Abstract
Background:
This cadaveric study aimed to assess the biomechanical impact of functional hallux limitus (FHLim), identified using the functional stretch test, on first metatarsophalangeal joint (MTP1) mobility and joint pressures, as well as on the first cuneometatarsal joint (C1M1). A secondary objective was to evaluate the effect of retrotalar pulley section of the flexor hallucis longus (FHL) tendon on these parameters.
Methods:
Seventeen cadaveric feet from 9 donors were analyzed. Each specimen was assessed in a resting position and during a functional stretch test, defined as passive hallux dorsiflexion performed with the ankle maintained in dorsiflexion to reproduce functional loading conditions. MTP1 mobility and intraarticular pressures at the MTP1 and C1M1 joints were measured before and after sectioning of the FHL retrotalar pulley.
Results:
Maximum dorsiflexion mobilities in stretch test position in the FHLim group were significantly increased after pulley section (P < .001). Increased MTP1 pressure was found in the stretch test position in case of FHLim compared with controls in the neutral position (P = .02), and in the 20° dorsiflexion position (P = .02). There was a greater differential pressure in C1M1 joint before/after sectioning of the pulley in the FHLim group, whatever the position of the MTP1 in stretch test (P < .05).
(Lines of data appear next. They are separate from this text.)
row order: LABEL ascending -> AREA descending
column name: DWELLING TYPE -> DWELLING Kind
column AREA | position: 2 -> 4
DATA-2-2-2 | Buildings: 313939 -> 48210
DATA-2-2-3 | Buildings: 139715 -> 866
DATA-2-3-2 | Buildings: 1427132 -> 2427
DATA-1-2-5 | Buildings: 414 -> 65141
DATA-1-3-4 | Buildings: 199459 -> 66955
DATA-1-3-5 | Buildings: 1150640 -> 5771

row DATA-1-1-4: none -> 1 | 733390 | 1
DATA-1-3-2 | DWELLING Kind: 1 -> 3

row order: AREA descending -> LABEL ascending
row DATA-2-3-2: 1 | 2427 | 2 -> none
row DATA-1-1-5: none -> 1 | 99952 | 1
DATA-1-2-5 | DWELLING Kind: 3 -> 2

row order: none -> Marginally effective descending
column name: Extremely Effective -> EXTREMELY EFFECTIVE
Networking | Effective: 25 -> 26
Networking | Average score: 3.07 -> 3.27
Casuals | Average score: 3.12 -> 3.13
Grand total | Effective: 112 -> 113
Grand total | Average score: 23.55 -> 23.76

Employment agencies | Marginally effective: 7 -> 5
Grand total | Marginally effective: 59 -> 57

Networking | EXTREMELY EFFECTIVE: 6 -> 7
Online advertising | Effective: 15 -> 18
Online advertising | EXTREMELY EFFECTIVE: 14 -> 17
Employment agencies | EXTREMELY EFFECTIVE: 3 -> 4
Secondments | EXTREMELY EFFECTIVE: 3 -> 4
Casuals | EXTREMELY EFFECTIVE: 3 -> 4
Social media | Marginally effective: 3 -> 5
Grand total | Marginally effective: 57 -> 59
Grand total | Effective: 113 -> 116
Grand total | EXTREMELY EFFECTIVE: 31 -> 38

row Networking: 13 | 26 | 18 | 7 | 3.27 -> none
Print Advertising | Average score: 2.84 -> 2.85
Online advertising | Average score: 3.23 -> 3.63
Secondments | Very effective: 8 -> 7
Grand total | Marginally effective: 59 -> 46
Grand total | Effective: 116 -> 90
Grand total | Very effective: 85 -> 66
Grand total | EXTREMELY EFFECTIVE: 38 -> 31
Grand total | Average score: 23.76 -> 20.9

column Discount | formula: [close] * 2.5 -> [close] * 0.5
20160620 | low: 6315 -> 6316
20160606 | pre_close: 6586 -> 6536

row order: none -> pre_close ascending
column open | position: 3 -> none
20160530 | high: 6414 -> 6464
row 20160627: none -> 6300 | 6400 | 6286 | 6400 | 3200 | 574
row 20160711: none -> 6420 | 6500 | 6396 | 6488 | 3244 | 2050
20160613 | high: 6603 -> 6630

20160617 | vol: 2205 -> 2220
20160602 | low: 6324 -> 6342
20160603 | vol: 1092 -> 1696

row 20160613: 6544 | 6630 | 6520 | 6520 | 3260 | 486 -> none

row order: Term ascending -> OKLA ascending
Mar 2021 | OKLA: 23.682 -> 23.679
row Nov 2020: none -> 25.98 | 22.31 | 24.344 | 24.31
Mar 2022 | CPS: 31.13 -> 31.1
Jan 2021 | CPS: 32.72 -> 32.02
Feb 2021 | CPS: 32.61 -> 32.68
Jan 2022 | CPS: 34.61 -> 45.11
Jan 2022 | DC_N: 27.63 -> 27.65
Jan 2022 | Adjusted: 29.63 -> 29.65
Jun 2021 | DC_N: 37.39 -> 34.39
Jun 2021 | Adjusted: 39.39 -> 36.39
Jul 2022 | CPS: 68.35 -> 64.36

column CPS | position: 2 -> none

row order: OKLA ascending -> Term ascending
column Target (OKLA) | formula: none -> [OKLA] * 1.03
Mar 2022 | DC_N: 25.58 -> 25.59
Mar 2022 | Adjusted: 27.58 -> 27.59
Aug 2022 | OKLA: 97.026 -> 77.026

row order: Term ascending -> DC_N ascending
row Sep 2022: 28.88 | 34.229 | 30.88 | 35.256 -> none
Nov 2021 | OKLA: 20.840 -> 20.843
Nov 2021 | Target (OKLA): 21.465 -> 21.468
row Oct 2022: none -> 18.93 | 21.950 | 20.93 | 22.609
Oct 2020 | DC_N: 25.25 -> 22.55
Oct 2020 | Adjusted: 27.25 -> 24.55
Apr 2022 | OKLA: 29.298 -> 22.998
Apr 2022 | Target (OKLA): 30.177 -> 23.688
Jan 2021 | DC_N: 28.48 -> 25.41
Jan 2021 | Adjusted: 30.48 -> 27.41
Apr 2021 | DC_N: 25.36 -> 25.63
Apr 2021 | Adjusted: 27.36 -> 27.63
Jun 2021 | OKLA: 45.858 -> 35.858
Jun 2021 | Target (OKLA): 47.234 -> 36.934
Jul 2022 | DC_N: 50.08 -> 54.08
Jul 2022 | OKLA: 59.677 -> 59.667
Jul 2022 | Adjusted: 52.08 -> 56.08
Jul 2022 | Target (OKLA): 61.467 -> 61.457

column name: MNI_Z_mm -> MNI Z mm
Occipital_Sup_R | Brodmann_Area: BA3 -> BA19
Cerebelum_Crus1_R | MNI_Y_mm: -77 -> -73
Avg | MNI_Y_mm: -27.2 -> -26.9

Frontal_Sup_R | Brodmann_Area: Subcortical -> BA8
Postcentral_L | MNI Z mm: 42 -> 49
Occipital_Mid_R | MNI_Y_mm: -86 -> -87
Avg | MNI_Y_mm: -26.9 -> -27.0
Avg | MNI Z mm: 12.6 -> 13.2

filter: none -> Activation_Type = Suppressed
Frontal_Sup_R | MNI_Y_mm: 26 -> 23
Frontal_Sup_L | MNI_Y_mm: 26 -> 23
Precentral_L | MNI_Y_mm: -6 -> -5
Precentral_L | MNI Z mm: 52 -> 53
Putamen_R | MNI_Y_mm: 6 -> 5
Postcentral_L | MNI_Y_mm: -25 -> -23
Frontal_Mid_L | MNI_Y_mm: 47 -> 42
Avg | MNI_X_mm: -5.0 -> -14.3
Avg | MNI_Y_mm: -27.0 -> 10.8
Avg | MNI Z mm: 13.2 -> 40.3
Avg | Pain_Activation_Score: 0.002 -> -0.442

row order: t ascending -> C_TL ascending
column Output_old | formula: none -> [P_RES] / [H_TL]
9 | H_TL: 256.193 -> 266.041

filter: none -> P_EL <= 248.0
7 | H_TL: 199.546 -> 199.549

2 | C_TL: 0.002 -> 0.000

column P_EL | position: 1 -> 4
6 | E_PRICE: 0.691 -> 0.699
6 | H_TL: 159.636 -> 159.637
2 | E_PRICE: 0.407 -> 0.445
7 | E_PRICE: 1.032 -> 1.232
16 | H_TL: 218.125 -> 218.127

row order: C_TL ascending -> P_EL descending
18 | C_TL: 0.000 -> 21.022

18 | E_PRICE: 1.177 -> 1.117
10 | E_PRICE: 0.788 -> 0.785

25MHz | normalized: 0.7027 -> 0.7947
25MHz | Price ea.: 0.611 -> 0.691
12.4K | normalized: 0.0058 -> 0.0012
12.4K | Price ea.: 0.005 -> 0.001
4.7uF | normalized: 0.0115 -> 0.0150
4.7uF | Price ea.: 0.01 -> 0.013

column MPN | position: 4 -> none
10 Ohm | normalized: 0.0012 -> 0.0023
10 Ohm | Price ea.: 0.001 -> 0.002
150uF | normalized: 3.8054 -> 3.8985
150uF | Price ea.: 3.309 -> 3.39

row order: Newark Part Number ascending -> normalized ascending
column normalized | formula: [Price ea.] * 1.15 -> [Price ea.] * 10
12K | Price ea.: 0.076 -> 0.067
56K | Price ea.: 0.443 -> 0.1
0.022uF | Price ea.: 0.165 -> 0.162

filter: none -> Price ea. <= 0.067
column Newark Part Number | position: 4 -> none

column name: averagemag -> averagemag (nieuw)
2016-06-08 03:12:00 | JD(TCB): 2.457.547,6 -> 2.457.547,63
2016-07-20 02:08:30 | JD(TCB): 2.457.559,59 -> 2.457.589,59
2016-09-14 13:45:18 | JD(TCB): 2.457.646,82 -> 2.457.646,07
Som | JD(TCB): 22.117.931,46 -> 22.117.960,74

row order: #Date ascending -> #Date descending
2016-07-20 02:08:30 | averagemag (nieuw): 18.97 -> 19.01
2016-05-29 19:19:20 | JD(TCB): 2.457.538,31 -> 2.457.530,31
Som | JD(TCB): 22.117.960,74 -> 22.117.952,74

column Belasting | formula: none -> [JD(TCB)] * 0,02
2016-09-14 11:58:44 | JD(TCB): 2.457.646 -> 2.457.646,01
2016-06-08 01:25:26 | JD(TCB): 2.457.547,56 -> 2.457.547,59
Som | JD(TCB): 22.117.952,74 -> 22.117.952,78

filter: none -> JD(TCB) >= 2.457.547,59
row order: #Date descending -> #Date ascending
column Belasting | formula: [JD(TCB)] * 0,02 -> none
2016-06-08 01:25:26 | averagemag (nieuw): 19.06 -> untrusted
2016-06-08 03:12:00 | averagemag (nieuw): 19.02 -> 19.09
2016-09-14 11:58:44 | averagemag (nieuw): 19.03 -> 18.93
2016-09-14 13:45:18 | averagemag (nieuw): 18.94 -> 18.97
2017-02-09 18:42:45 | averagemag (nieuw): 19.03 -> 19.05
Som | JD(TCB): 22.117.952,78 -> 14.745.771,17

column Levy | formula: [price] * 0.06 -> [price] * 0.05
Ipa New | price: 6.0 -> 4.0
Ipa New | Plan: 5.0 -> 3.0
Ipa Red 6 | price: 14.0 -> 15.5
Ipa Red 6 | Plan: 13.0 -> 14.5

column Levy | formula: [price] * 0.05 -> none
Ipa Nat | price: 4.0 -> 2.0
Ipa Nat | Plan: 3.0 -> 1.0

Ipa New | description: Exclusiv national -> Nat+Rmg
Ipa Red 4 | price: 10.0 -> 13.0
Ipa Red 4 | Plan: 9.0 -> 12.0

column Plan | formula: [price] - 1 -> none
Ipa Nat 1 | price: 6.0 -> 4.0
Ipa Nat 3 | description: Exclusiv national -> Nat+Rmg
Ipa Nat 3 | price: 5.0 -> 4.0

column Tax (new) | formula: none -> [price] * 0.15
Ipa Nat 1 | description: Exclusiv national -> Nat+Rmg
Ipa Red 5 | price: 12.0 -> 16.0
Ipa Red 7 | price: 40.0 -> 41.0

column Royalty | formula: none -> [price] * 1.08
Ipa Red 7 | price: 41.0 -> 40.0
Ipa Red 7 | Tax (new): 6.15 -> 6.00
The amount of pressure reduction in MTP1 joint after pulley section in dorsiflexion was correlated with the severity of maximal dorsiflexion deficit in the stretch test position before pulley section (r = 0.51; P = .04).
Conclusion:
In this cadaveric model, FHL tenodesis at the retrotalar pulley restricted functional MTP1 dorsiflexion and increased joint pressures. Retrotalar pulley section corrected this biomechanical constraint and normalized MTP1 pressures relative to controls, supporting its role as a contributing mechanism in functional hallux limitus.
Clinical Relevance:
This cadaveric study provides direct biomechanical evidence linking FHL retrotalar pulley impingement to elevated MTP1 joint pressures, supporting pulley release as a rational surgical target in functional hallux limitus.